Mesurez s’il vous plaît l’ironie de la situation : L’organisation pour laquelle je travaille (en télétravail total, depuis des années) met en place de manière collective et collaborative les standards du web, mais la société qui m’emploie pour faire cela prétend qu’aucune boîte française ne fait du télétravail total (*), et ainsi n’admet pas la généralisation au reste de son personnel de ce statut auquel tous se sont parfaitement adaptés.

(*) hmmm, et donc quid de mon statut de télé-travailleuse ?

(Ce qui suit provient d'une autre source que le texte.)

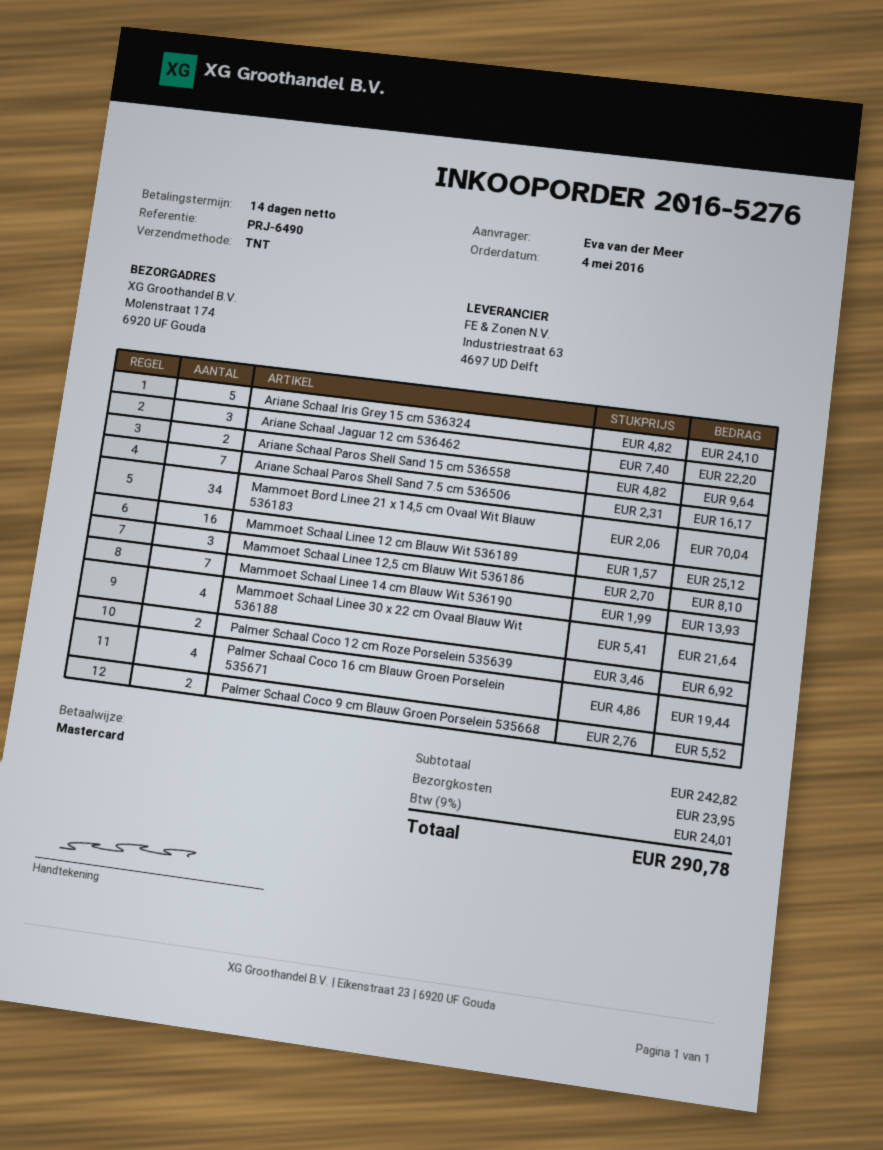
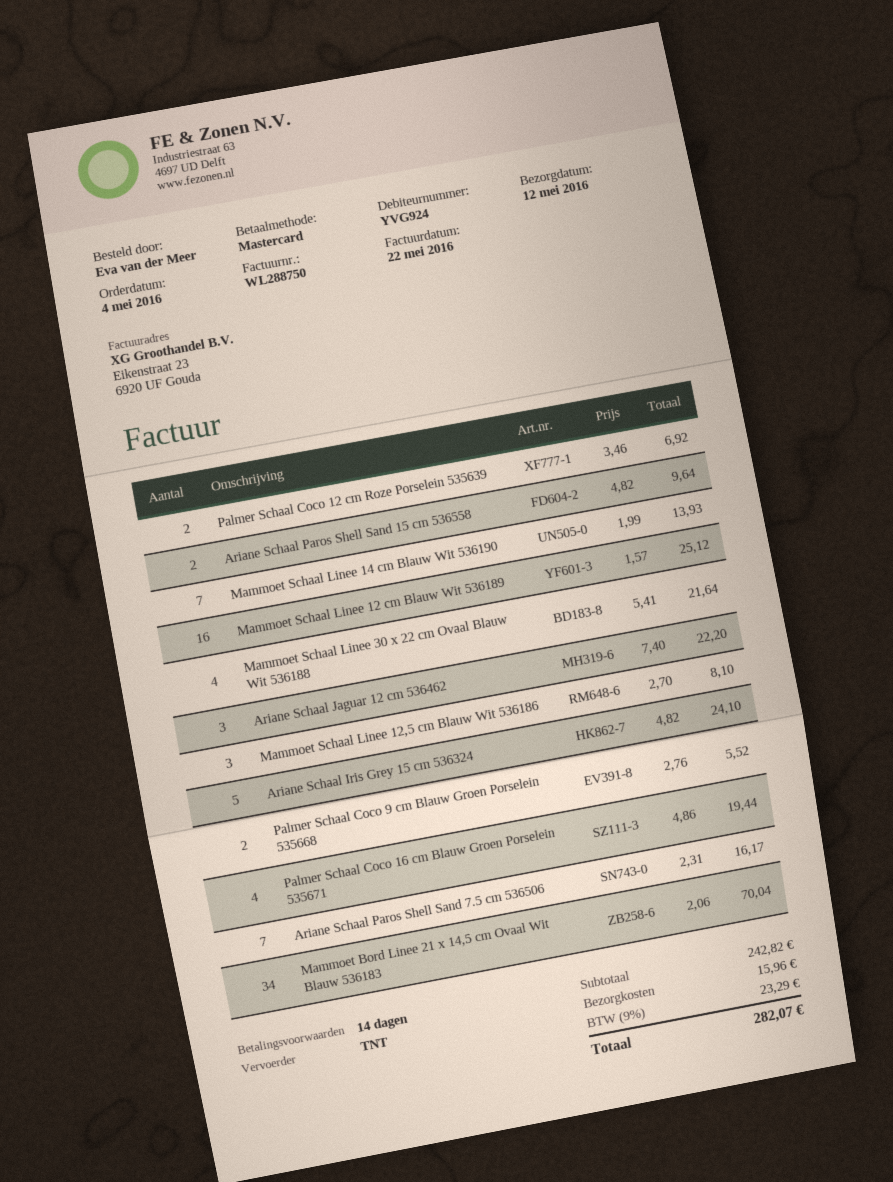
shipping: 23.95 -> 15.96
tax: 9% = 24.01 -> 9% = 23.29
total: 290.78 -> 282.07

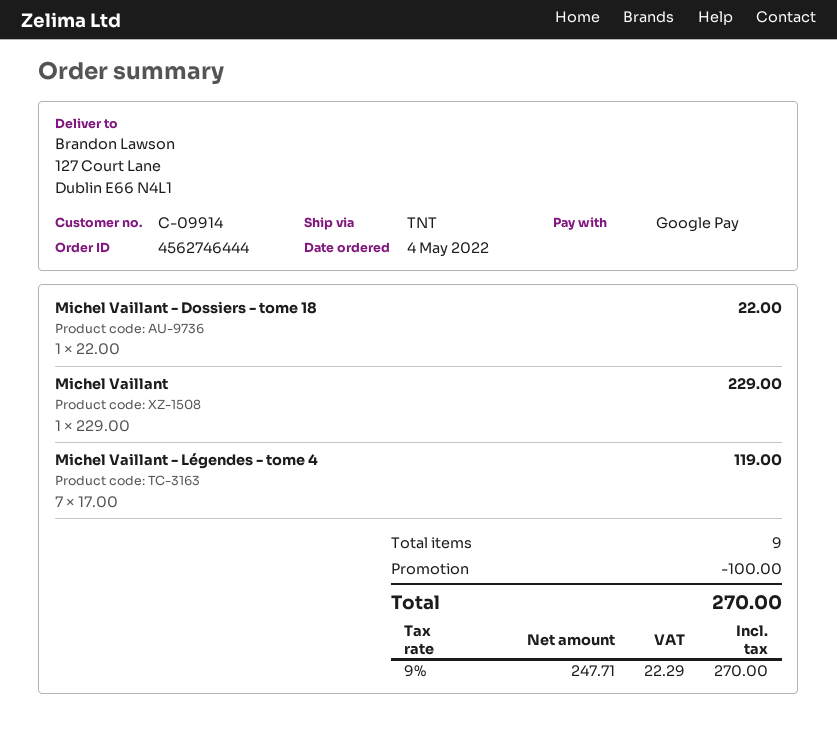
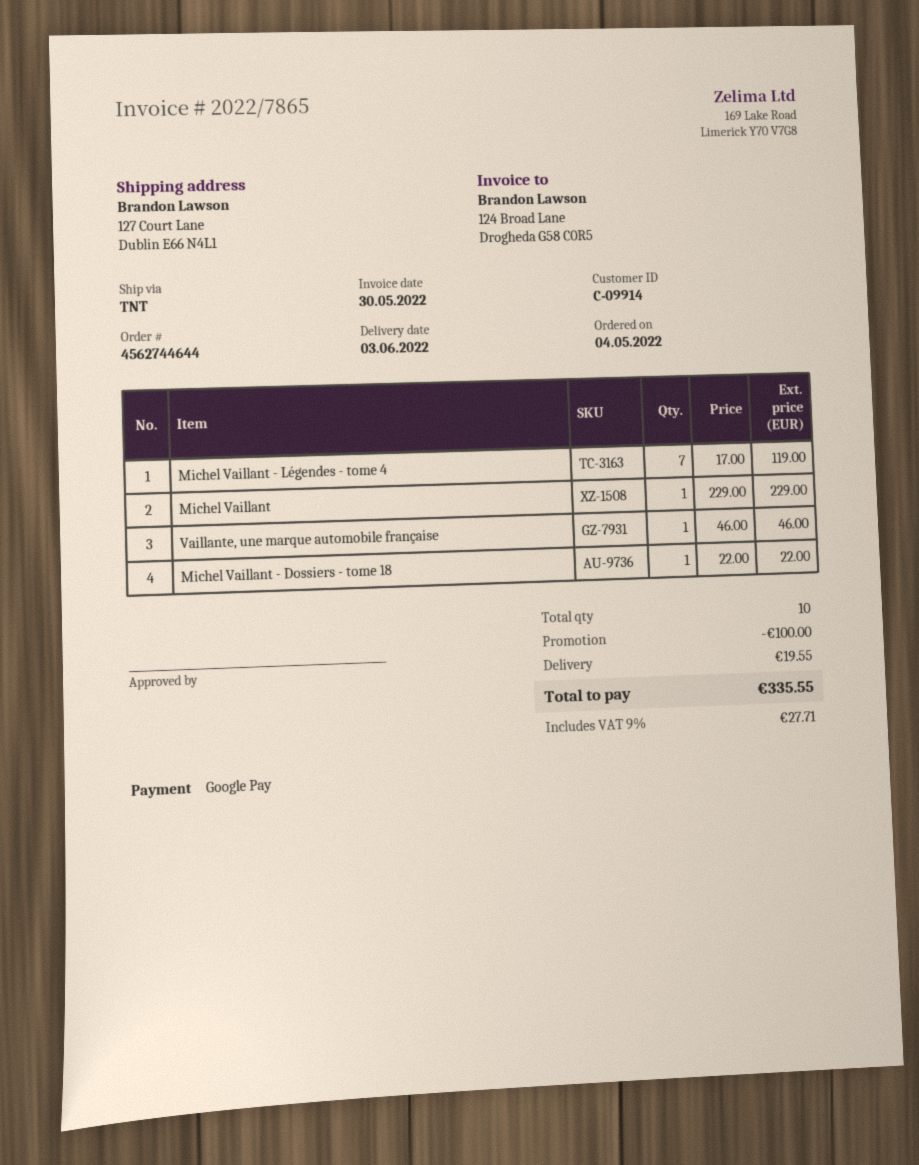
order number: 4562746444 -> 4562744644
Vaillante, une marque automobile française: none -> 1 x 46.00 = 46.00
total quantity: 9 -> 10
shipping: none -> 19.55
tax: 9% = 22.29 -> 9% = 27.71
total: 270.00 -> 335.55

(L’organisation légale est complexe mais pour simplifier, je suis employée par une société pour travailler dans une autre, telle un projet. Et pour continuer dans le complexe, notre Comité social et économique (CSE) est constitué de trois personnes affectées à ce projet et d’une travaillant pour la société directement. Je suis l’une des deux titulaires au CSE et j’ai donc pris part aux négociations en octobre et bis repetita en novembre.)

Mes collègues se contentent de ce qu’on leur accorde. Moi, de l’autre côté du fossé, je vois ça comme une punition à leur égard dont je ne comprends pas la justification.

Question bonus : Quid des risques psycho-sociaux pour ceux d’entre nous en télétravail total depuis des années ? Aucune idée. La question est posée mais restée sans réponse.